Der Artikel, auf den sich Schmidt-Chanasit bezieht, ist schon ein Jahr alt. Die Reaktionen à la Pawlow sind von heute.



In dem Artikel der "Welt" vom 31.5.24 (Bezahlschranke) hieß es unter Bezug auf eine Anfrage des BSW:
»... Zwei Jahre lang konnten sich Sterbende in Deutschland kaum von ihren Liebsten verabschieden, über Monate war in Altenheimen und Kliniken sogar jeder Besuch verboten. Mindestens 312.897 Männer, Frauen und Kinder haben laut jüngsten Krankenhausdaten des Abrechnungsportals INEK im Lockdown während der absoluten Besuchsverbote ihre letzten Lebenstage und ‑stunden einsam, verlassen, meistens verzweifelt, ohne jeden Beistand in deutschen Krankenhausbetten verbracht.
„Nein, darüber hat die Bundesregierung keine Kenntnis“
„Hat die Bundesregierung Kenntnis darüber, wie viele dieser Menschen einem Besuchsverbot unterlagen, sodass keine angemessene Verabschiedung durch Angehörige stattfinden konnte?“, wollte der BSW-Abgeordnete Andrej Hunko vom Gesundheitsministerium (SPD) wissen.
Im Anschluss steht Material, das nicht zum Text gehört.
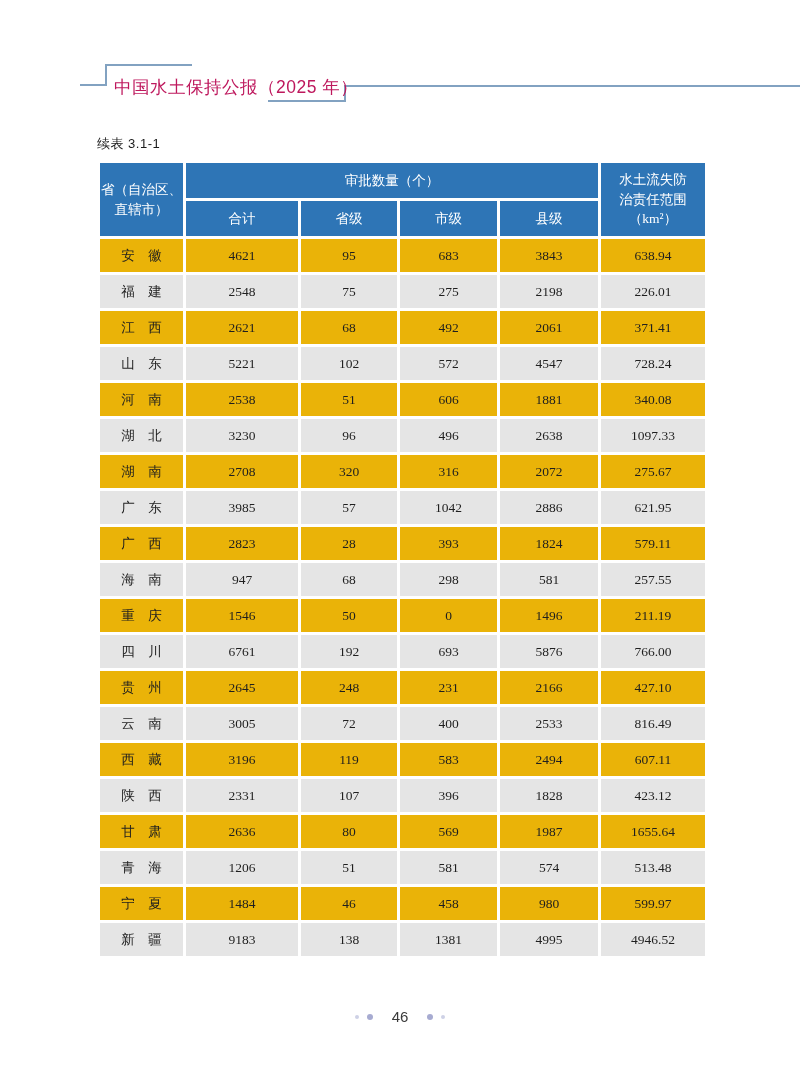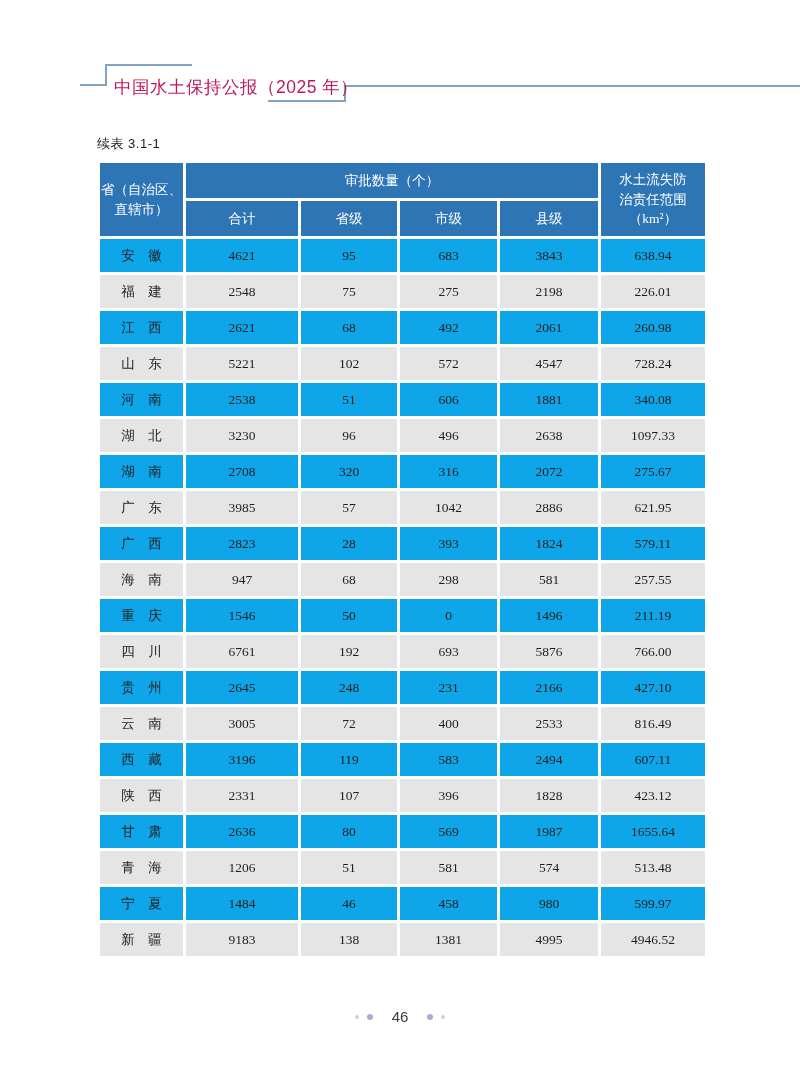--- a/index.html
+++ b/index.html
@@ -38,7 +38,7 @@
   .report-table tbody td{
     font-size:13.5px;color:#1f1f1f;
   }
-  .row-odd td{background:#0ea5e9;}
+  .row-odd td{background:#eab308;}
   .row-even td{background:#e5e5e5;}
   .hdr-line{display:block;}
   

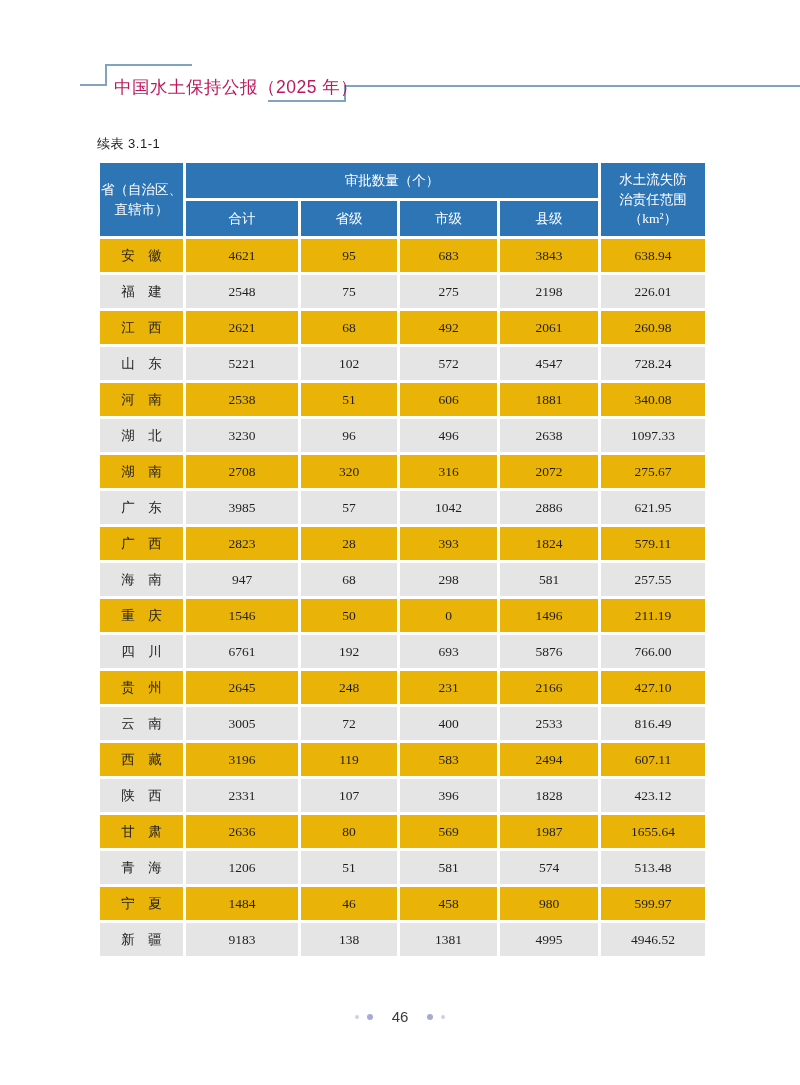--- a/index.html
+++ b/index.html
@@ -121,7 +121,7 @@
         <td>68</td>
         <td>492</td>
         <td>2061</td>
-        <td>260.98</td>
+        <td>371.41</td>
       </tr>
       <tr class="row-even">
         <td>山　东</td>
Aus dem Ministerium heißt es: „Nein, darüber hat die Bundesregierung keine Kenntnis“…
„Es ist erschütternd, dass die Bundesregierung keine Daten dazu vorlegen kann, wie viele Menschen im Zuge des Kontaktverbots gestorben sind“, sagt BSW-Politiker Andrej Hunko. „Eine letzte Verabschiedung ist für Angehörige enorm wichtig, um den Tod eines geliebten Menschen zu verarbeiten. Eine verantwortungsvolle Regierung muss bei so weitreichenden Grundrechtseinschränkungen zumindest die Folgen abwägen. Entsprechende Datenerhebungen zu verweigern, ist ein Armutszeugnis für die Bundesregierung.“
„Die einzelnen Beschränkungen und deren Nutzen müssen auf den Prüfstand“, fordert auch Tino Sorge, gesundheitspolitischer Sprecher der CDU. Insbesondere ältere Menschen hätten unter den Besuchsbeschränkungen in Pflegeheimen und Krankenhäusern gelitten, resümiert Sorge, „viele Familien wurden getrennt, Abschiednehmen war oft nicht möglich“. Sorge sieht die Ampel in der Pflicht: „Sie sollte möglichst zügig ein gemeinsames Konzept für die Coronaaufarbeitung präsentieren“. Es wäre mehr als tragisch, wenn aus der Vergangenheit keine Lehren für die Zukunft gezogen werden könnten, so der CDU-Gesundheitsexperte…«
welt.de (31.5.24)
Dazu hätte Tino Sorge jetzt Gelegenheit. Schließlich ist er inzwischen zum Parlamentarischen Staatssekretär bei der Bundesministerin für Gesundheit avanciert.

Ja logisch. Die Verbindung zwischen Staat und privaten Interessen (Pharma, Forschung, Kliniken, Kassen) darf auf keinen Fall sichtbar werden.
Ist sie aber, wenn man die Rolle eines Staates einmal verstanden hat.
Nicht nur das. Es waren auch keine Einsegnungsgottesdienste gestattet.
Das heisst, sie sind nicht nur einsam gestorben sondern anschließend verscharrt worden wie Vieh.
@ Birisi: War das so?
@aa Ja! Wenn auch in Nuancen je nach Bundesland unterschiedlich. Ich bin jedenfalls froh daß meine Mutter 2019 gestorben ist und nicht 2020 oder 2021. In RLP durften nicht mehr als 2 Personen zusammenkommen!
s.a. https://www.dw.com/de/corona-der-verbotene-abschied/a‑53050556
Ich bin während Corona einmal mit einer Platzwunde in die Notaufnahme gefahren. Ein netter Mann an der Patientenhotline der Kassenärztlichen Vereinigung hatte mich nachdrücklich dazu aufgefordert. Also bin ich am Wochenende spät abends mit Bus und Bahn durch die Stadt getourt – ohne Maske, aber dafür mit Attest.
In der ersten Notaufnahme haben sie mich wieder weggeschickt. Sie wollten nicht, weil ich keinen Angstlappen vorm Gesicht hatte.
Beim zweiten Versuch war ich dann schlauer, und habe Paragrafen zitiert und rechtlichen Konsequenzen in Aussicht gestellt. Dann gings.
Noch mehr Angst als vor Corona, hatte man also vor dem deutschen Rechtsstaat. Wenn das kein schlechtes Omen ist. Vielleicht hilft es ja den Sterbenden und ihre Angehörigen, wenn die Show demnächst wieder aufgeführt wird.